Symptom
There are periodic leap second events which can add or delete a second to global time. The leap second event can be propagated via Precision Time Protocol (PTP) if configured.
When the leap second update occurs and the device is configured to use PTP as a Boundary Clock (BC) then an incorrect Coordinated Universal Time (UTC) offset and PTP Leap Indicator could propagate incorrect time downstream.
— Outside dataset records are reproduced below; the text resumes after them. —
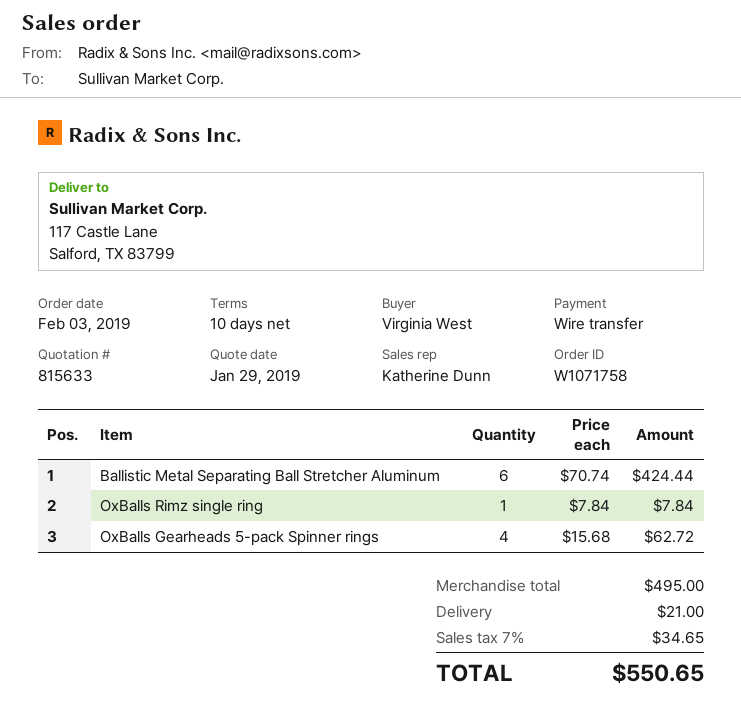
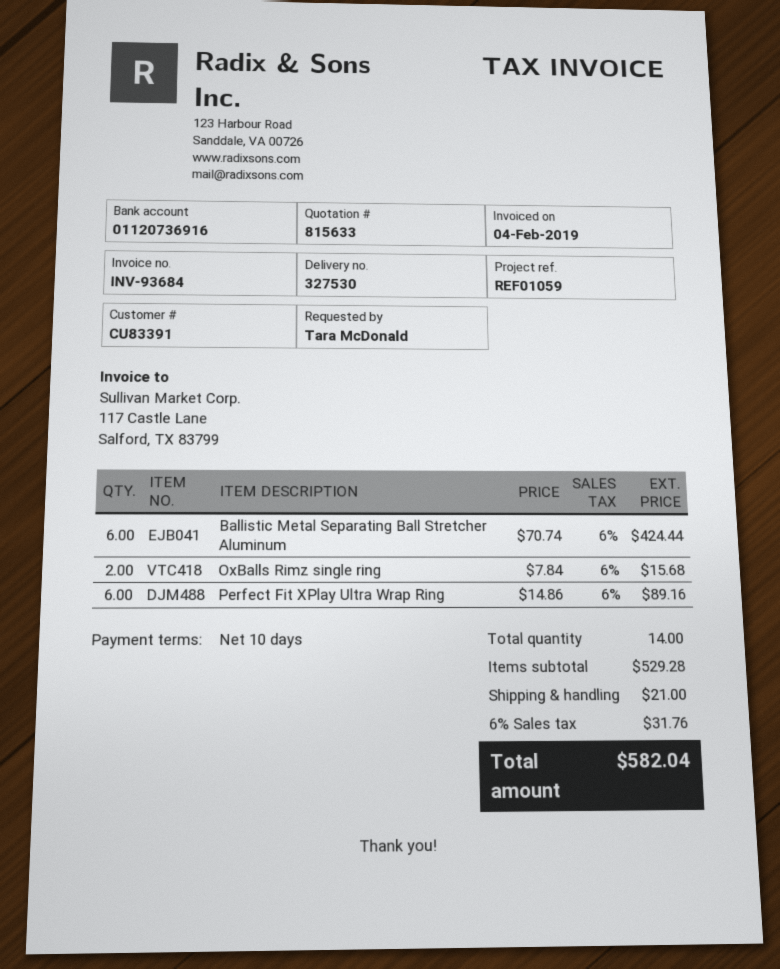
ordered by: Virginia West -> Tara McDonald
OxBalls Rimz single ring: 1 x 7.84 = 7.84 -> 2 x 7.84 = 15.68
OxBalls Gearheads 5-pack Spinner rings: 4 x 15.68 = 62.72 -> none
Perfect Fit XPlay Ultra Wrap Ring: none -> 6 x 14.86 = 89.16
subtotal: 495.00 -> 529.28
tax: 7% = 34.65 -> 6% = 31.76
total: 550.65 -> 582.04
This could cause the PTP network time to be off as much as thirty five seconds.
Conditions
The leap second update is propagated from the configured PTP Grandmaster clock.
A Cisco device running the PTP protocol would have the "feature ptp" command in the running configuration.
Workaround
For this problem of the incorrect PTP UTC offset and Leap Second update flag for Cisco devices configured as a PTP boundary clock the following workaround can be used:
1. Increase the Time To Live (TTL) on the IPV4 multicast PTP frames from the PTP Grand Master clock from the default of one (1) to something higher than the number of multicast hops the PTP packets would have to traverse in the network to reach the Cisco device.
2. Disable PTP on the affected cisco devices configured as PTP boundary clocks.
3. If the now disabled Cisco devices configured as a PTP boundary clock supports Internet Group Management Protocol (IGMP) snooping then nothing additional is required.
If the device does not support IGMP snooping then static multicast Content Addressable Memory (CAM) entries would need to be created for the devices downstream which need the PTP frames from the PTP Grand Master clock.
If this workaround cannot be implemented than an upgrade is recommended.